Mike and Pete had taken the friendly approach at first, when they’d first started the full debriefing protocol. After all, he was cooperating fully and voluntarily. Why risk pissing him off and making him clam up?

“Okay, let’s take it from the top.” Mike smiled experimentally at the thin, hatchet-faced guy on the sofa while Pete hunched over the desk, fiddling with the interview recorder. Hatchet-face—Matt—nodded back, his expression serious. As well it should be, in his situation. Matt was an odd one; mid-thirties in age, with curly black hair and a face speckled with what looked like the remnants of bad acne, but built like a tank. He wore the same leather jacket and jeans he’d had on when he walked through the DEA office door.

“We’re going to start the formal debriefing now you’re here. When we’ve got the basics of your testimony down on tape, we’ll escalate it to OCDTF and get them to sign off on your WSP participation and then set up a joint liaison team with the usual—us, the FBI, possibly FINCEN, and any other organizations whose turf is directly affected by your testimony. We can’t offer you a blanket amnesty for any crimes you’ve committed, but along the way we’ll evaluate your security requirements, and when we’ve got the prosecutions in train we’ll be able to discuss an appropriate plea bargain for you, one that takes your time in secure accommodation here into account as time served. So you should be free to leave with a new identity and a clean record as soon as everything’s wrapped up.” He took a breath. “If there’s anything you don’t understand, say so. Okay?”

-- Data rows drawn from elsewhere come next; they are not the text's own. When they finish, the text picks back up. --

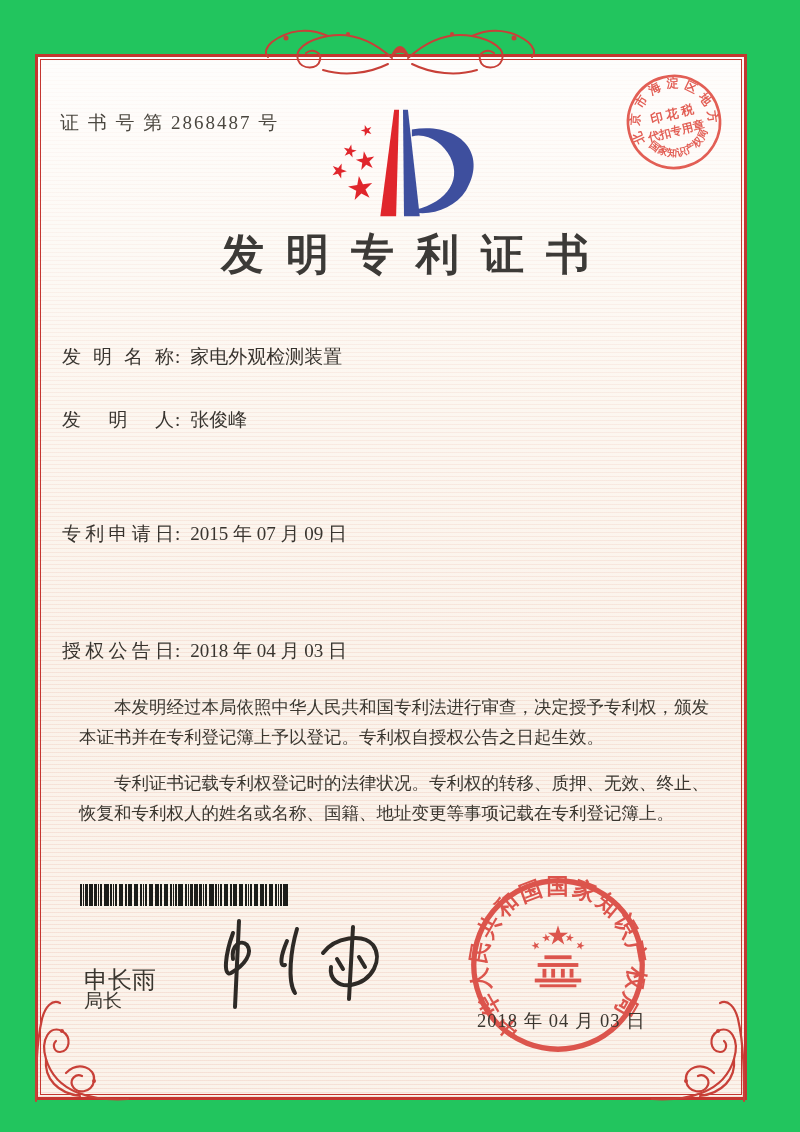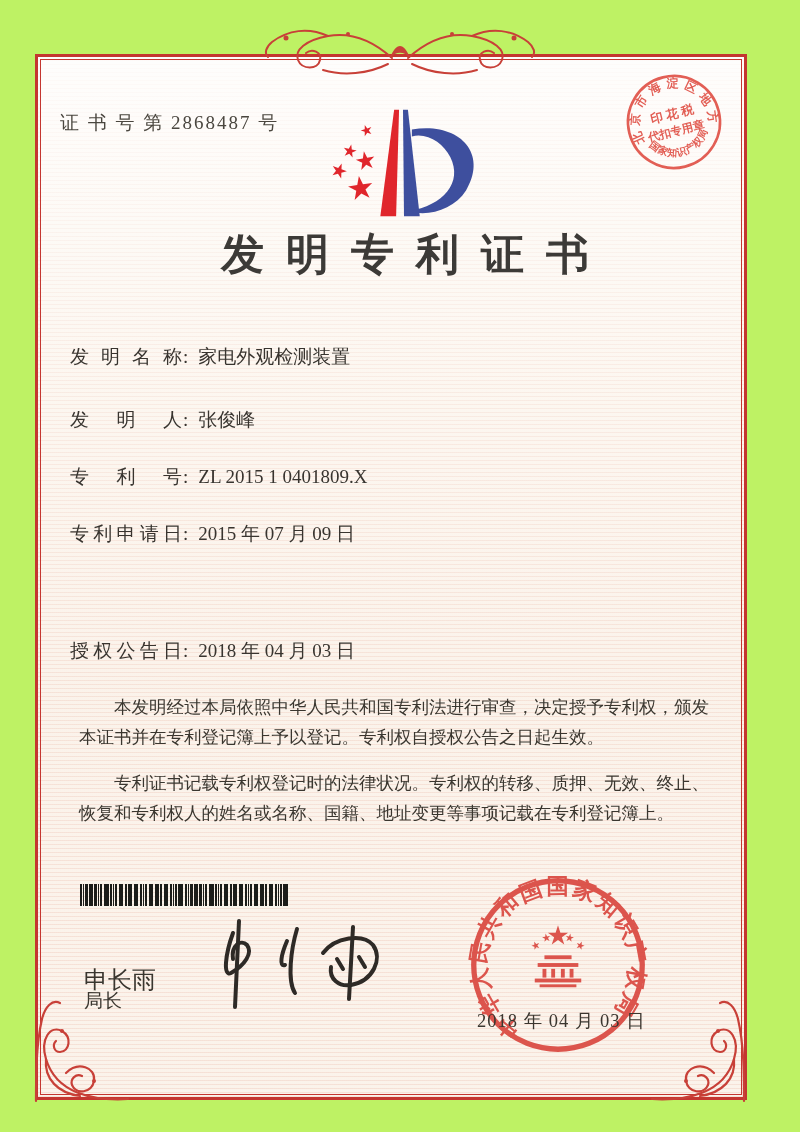"证 书 号 第 2868487" .page { background: #bef264 -> #22c55e }
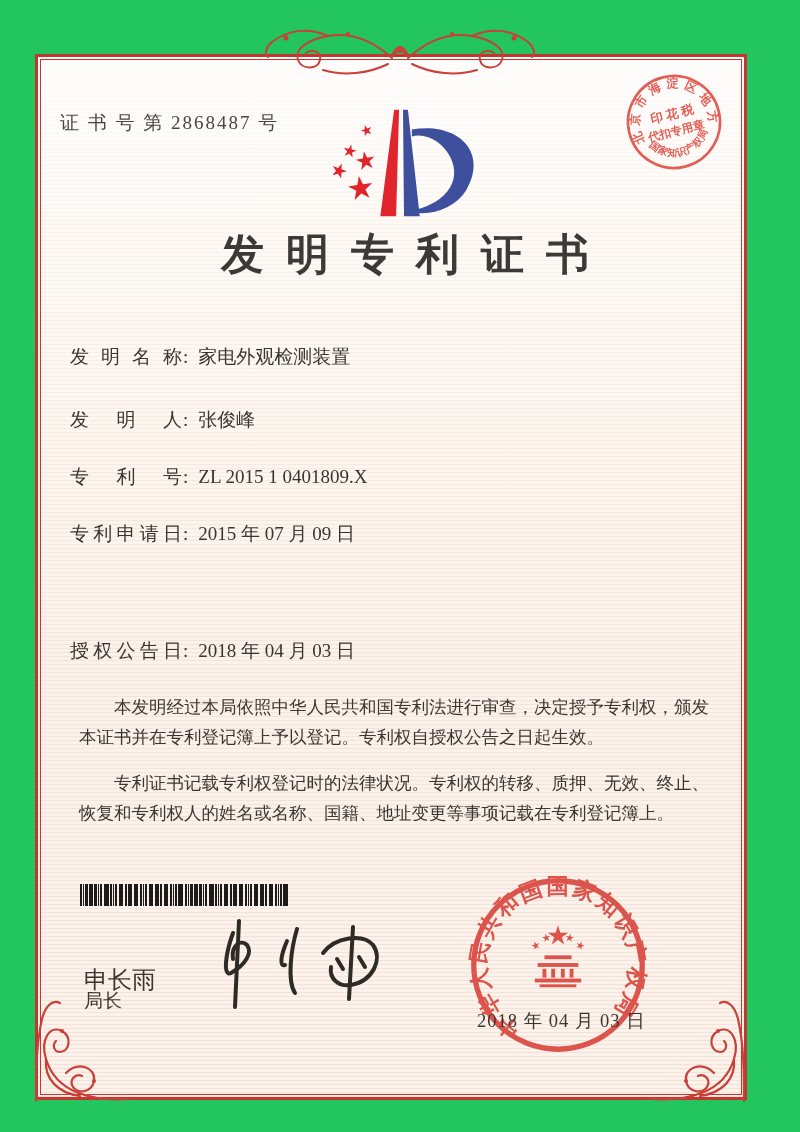"发明名称: 家电外观检测装置" .field { margin-left: 8px -> none }
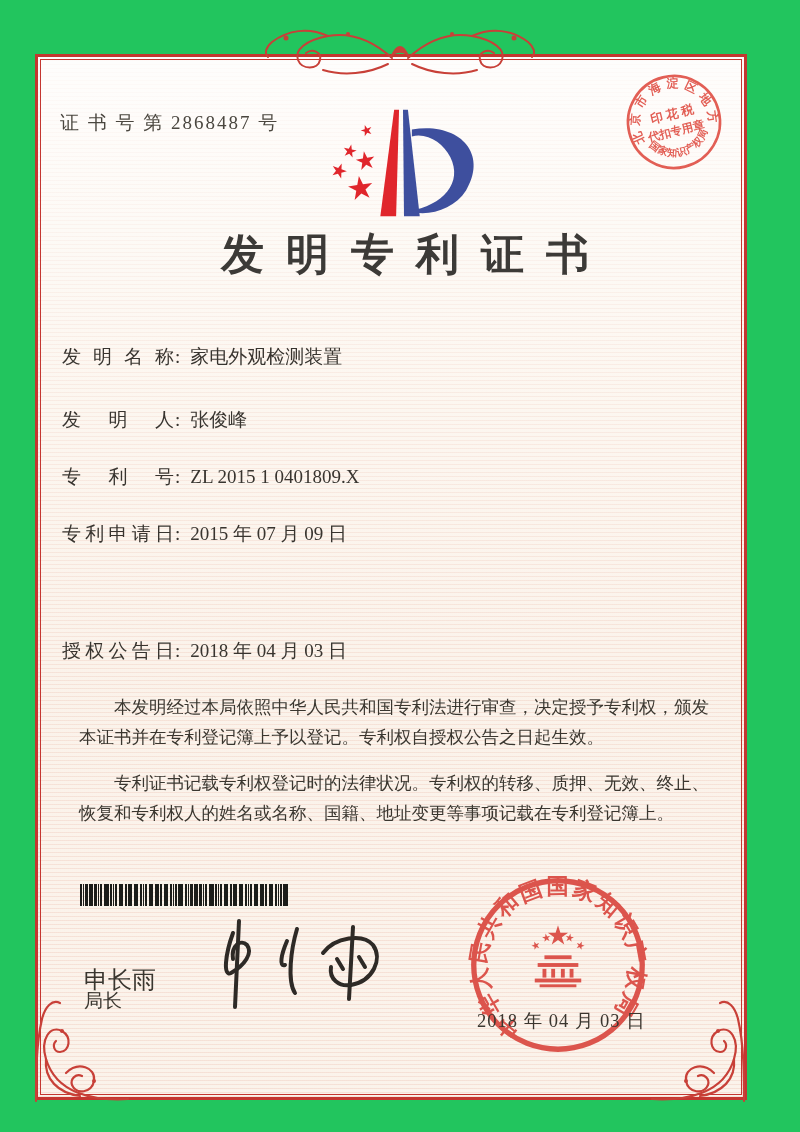"专利号: ZL 2015 1 0401809.X" div.field { html: <div> <span>专利号</span><span>:</span><span>ZL 2015 1 0401809.X</span> </div> -> none }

Matt just sat on the sofa, shoulders set tensely, for about thirty seconds, until Mike began to wonder if there was something wrong with him. Then: “You don’t understand,” he said, quietly but urgently. “If you treat this as a criminal investigation we will both die. They have agents everywhere and you have no idea what they are capable of.” He had an odd foreign accent, slightly German, but with markedly softened sibilants.